In Kavanagh v. Peel Mutual Insurance Company, the court upheld the law of privilege in Ontario as set out in General Accident Company et al v. Chrusz et al
Chrusz states plaintiffs can only pierce the veil of an insurer’s solicitor-client privilege if “litigation, actual or contemplated,” is “the dominant purpose for which the document [sought by the plaintiff] is created.”
Litigation is not the “dominant purpose” of a document if an insurer merely suspects that litigation might take place in the future, the court found in Kavanagh.
“Litigation privilege cannot be founded on a suspicion of the possibility of litigation,” Ontario Superior Court Justice Jane Ferguson wrote in Kavanagh. “However, as the court stated in Klair v. Security National Insurance Co., privilege will come into play at some point between mere suspicion and a conclusion that litigation will result.
“In Chrusz, it was when ‘something arises to give reality to litigation.'”
In Kavanagh, on Oct. 7, 2007, the vehicle of Gwendolyn Kavanagh ran a red light and struck another vehicle. The vehicle was driven away from the scene and found damaged in Gwendolyn Kavanagh’s driveway.
When contacted by the insurer on Oct. 10, 2007, both Gwendolyn Kavanagh and her son, Christopher, said they had not driven the vehicle that night.
On Oct. 11, 2007, Peel contacted Barrie Police who informed them that an independent witness followed the vehicle. The witness told police that the vehicle was parked in the plaintiff’s driveway, both airbags deployed, and there was a red mark on Christopher Kavanagh’s face.
Police told the insurer that the red mark was consistent with the deployment of an airbag.
Peel Mutual hired an independent adjuster to investigate the loss.
The adjuster interviewed both Gwendolyn and Christopher on Oct. 23, 2007, at which time Christopher attempted to pass off an expired driver’s license to the adjuster as being valid.

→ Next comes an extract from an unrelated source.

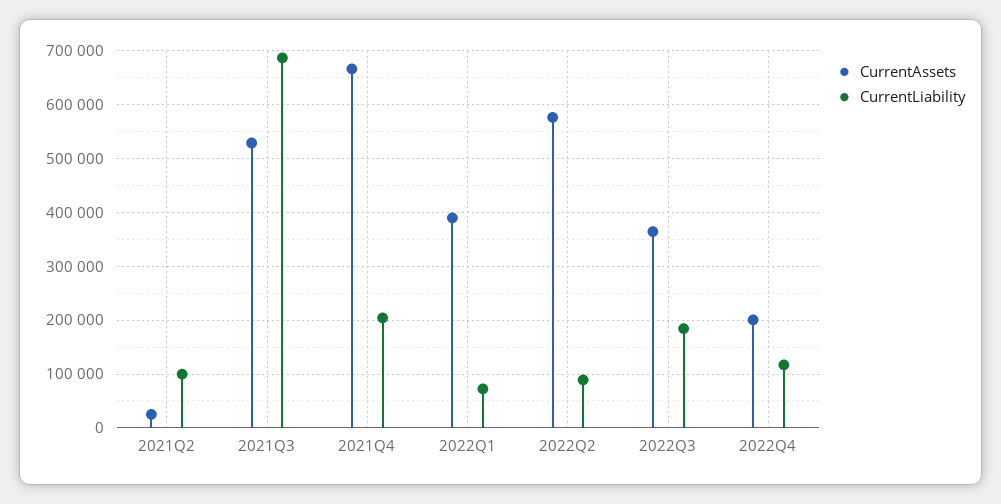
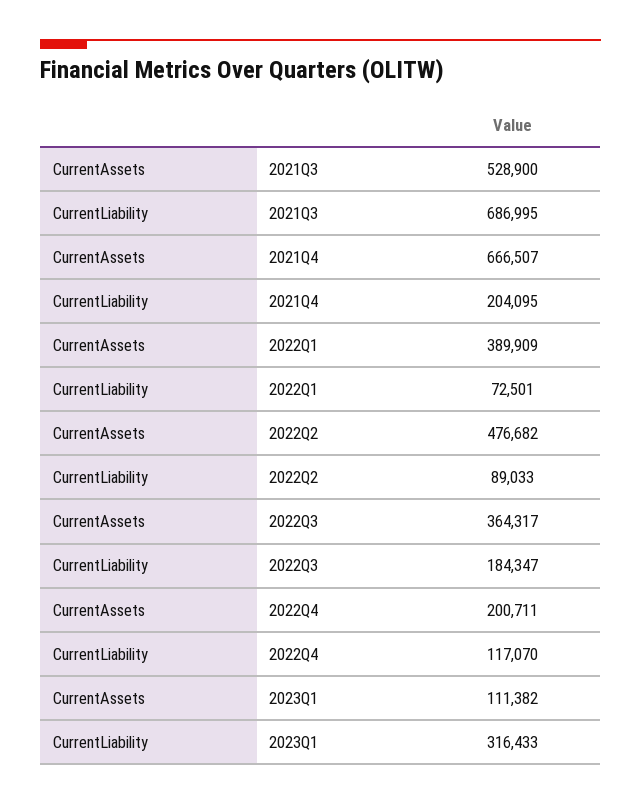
CurrentAssets, 2021Q2: 20000 -> none
CurrentLiability, 2021Q2: 100000 -> none
CurrentAssets, 2022Q2: 580000 -> 476682
CurrentAssets, 2023Q1: none -> 111382
CurrentLiability, 2023Q1: none -> 316433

Five days later, a forensic locksmith reported to the adjuster that the vehicle’s lock had not been tampered with and was started with a proper key.
On Nov. 12, 2007, the adjuster submitted a report of his findings to Peel Mutual.
In a motion before the court, Gwendolyn Kavanagh asked for production of all of the adjuster’s communications with the insurer as of the time of the accident. The insurer argued the documents were protected by solicitor-client privilege.
The court agreed with the insurer.
Only on Nov. 12, the date when adjuster submitted his report to the insurer, had the “reality of litigation…crystallized,” the court ruled. Prior to that, “the insurer had the good faith obligation to investigate and adjust the claims and nothing suggests that the dominant purpose of the communications was in anticipation of litigation and not for the purpose of fulfilling this [investigatory] obligation.”